U.S. prosecutors sought to drop wire fraud charges on Friday against a physicist at Temple University in Philadelphia, nearly four months after he was accused of sharing proprietary U.S. technology with China.
Since a grand jury returned an indictment in May to bring those charges against Xiaoxing Xi, federal prosecutors have obtained additional information, they said in papers filed in federal court in Philadelphia.
"The government submits that it is in the interests of justice to dismiss the indictment without prejudice in order to pursue this additional information," U.S. Attorney David Memeger and an assistant stated in the motion, which gave no further details on the nature of the information.
Xi, an American citizen born in China who is a professor of physics at Temple University, was arrested in May following his indictment. He pleaded not guilty in June, and had faced up to 80 years in prison.

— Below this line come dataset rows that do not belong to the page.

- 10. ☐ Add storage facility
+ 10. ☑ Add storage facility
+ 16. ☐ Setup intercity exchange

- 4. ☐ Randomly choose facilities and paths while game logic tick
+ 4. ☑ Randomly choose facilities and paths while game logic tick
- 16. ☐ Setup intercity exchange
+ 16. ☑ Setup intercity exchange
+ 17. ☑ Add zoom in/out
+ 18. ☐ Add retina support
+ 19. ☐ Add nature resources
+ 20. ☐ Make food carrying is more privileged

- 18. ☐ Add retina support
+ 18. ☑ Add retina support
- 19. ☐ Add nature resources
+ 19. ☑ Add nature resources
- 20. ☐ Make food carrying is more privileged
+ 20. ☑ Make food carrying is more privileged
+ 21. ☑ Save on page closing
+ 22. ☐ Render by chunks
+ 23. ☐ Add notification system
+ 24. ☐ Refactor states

Earlier in the case, prosecutors said Xi, an expert in the field of superconductivity, had a decade-long relationship with Chinese government entities and third parties and frequently collaborated with them on research.
Prosecutors had previously said Xi took a sabbatical from Temple University in Philadelphia from 2002 to 2003 and worked with a U.S. company that invented a device that revolutionized the production of a material for "superconducting" electricity without resistance.
Xi had stood accused of buying one of those devices and sharing the technology with the Chinese entities in violation of his contract with the company, which prohibited such transfers.
Xi's attorney, Peter Zeidenberg, told the Philadelphia Inquirer that U.S. authorities misunderstood the complex science behind the case, before they moved to dismiss the charges.
"It is an extremely technical area," Zeidenberg told the paper. "That's the problem. It's very technical, and I think what happened is that certain assumptions were made that were incorrect."
Zeidenberg could not be reached for comment late on Friday.
The attorney previously told Reuters that Xi, who has lived in the United States since 1989 and has two U.S.-born children, put his house up as collateral to secure his $100,000 bond in the case.
The judge in the case did not immediately respond to the motion by prosecutors to dismiss the four counts of wire fraud.